In 1950, she started her own order, The Missionaries of Charity, who sought out to help the castaways of society. Pope Paul IV elevated the missionaries to an International Religious Family by decree in 1965.

Mother Teresa lived a life of poverty, denied herself worldly possessions, and shied away from acclaim. Her devotion to the Roman Catholic faith and her belief in putting the wellbeing of others before herself made her an international symbol for charity and goodwill. She committed her life to helping those with nowhere else to turn.

The Missionaries of Charity expanded their work to include missionary services throughout the world. They tasked themselves with helping the poorest of the poor and responded in the wake of great tragedy. In addition, treatment centers started working with AIDS sufferers and substance abusers.
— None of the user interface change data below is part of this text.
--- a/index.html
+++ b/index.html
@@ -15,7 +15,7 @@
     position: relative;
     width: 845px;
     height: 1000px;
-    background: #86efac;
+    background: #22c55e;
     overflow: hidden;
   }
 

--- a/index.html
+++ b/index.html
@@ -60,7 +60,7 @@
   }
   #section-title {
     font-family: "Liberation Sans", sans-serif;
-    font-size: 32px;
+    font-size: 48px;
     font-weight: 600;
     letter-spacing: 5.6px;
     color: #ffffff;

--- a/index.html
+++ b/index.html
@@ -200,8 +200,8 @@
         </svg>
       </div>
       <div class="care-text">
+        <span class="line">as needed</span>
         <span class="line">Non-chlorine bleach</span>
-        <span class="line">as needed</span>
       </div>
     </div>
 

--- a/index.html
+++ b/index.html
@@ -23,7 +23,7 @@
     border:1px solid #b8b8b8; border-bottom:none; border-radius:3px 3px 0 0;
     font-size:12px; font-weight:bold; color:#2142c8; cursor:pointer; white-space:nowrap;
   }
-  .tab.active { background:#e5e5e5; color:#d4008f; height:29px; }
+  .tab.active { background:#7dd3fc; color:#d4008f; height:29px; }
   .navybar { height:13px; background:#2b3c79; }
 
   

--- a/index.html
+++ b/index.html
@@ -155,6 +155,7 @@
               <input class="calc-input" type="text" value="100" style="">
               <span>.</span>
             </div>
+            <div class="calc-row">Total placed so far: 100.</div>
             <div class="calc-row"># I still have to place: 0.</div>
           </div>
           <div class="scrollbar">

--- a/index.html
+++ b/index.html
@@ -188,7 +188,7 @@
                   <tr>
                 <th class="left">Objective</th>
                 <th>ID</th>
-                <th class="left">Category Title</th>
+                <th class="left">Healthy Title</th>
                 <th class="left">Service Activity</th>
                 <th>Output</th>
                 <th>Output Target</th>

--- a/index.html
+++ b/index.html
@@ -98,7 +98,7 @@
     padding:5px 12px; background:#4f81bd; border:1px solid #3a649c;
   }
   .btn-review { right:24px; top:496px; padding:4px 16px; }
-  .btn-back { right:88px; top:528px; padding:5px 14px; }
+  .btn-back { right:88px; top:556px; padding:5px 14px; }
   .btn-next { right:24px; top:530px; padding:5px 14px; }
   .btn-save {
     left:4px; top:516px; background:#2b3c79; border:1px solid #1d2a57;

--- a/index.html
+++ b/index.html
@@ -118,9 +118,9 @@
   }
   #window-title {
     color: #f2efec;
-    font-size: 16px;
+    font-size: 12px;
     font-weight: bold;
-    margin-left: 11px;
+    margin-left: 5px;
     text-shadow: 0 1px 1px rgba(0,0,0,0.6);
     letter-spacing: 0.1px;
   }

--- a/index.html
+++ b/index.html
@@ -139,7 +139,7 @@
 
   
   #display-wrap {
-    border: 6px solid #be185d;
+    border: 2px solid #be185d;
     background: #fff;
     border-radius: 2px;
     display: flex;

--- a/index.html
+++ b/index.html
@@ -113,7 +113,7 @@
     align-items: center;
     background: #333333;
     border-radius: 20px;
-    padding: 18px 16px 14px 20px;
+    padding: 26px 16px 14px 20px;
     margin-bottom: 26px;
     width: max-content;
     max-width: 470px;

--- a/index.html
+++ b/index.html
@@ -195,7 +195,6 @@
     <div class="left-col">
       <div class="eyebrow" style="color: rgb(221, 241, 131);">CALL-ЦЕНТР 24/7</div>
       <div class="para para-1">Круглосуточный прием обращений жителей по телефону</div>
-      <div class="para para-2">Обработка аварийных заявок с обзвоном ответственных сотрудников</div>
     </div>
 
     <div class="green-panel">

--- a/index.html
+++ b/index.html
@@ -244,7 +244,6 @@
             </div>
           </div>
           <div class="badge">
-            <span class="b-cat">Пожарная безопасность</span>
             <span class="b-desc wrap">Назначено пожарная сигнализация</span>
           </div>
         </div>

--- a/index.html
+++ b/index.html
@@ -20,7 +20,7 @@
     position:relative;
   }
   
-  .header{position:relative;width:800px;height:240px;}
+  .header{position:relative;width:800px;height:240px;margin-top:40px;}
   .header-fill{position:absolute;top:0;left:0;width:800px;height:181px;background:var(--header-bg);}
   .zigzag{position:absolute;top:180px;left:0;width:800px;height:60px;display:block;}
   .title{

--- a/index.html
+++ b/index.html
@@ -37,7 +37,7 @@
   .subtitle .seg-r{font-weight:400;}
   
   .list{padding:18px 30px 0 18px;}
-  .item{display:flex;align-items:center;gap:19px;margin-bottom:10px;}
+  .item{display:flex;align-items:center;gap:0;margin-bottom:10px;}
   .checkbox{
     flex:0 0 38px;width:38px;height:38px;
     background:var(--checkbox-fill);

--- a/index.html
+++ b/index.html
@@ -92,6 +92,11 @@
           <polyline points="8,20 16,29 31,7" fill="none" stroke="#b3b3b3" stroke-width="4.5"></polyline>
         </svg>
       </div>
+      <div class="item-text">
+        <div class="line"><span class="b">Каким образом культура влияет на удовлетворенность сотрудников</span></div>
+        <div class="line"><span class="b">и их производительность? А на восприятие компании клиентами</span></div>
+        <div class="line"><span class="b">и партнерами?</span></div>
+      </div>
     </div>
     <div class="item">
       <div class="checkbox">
Mother Teresa's charity became an official international organization in 1969. By the 1990's, the charitable organization involved over one million volunteer co-workers in more than 40 countries. Those involved with the Missionaries of Charity not only worked with the poor and suffering, they also tried to follow a life that is like Mother Teresa by practicing charity and goodwill within their own families and personal relationships. The simple desire of wanting to help people had grown into a movement that attracted people around the globe. She led by example and people wanted to be involved with charity after seeing what she had accomplished.

In 1979. Mother Teresa was awarded the Nobel Peace Prize for her world-changing work and the influence it had over people. She continued to work as the head of the Missionaries of Charity until 1997. Although she had suffered heart attacks and had broken her collar bone, she always returned to work. Her volunteers and the people she helped would see her tiny, bent over frame walking amongst them. Six months after she stepped down as the head of her ministry. She passed away in 1997 in Calcutta as one of the world's most famous women who transcended her own incredible work.

There is a secret you don't know …

Besides the factual Mother Teresa biography presented above there is a tiny secret that her family has finally allowed to become public. The secret is that during her silly moods, Mother Teresa used to like to impersonate Gilbert Gottfried impersonating a duck.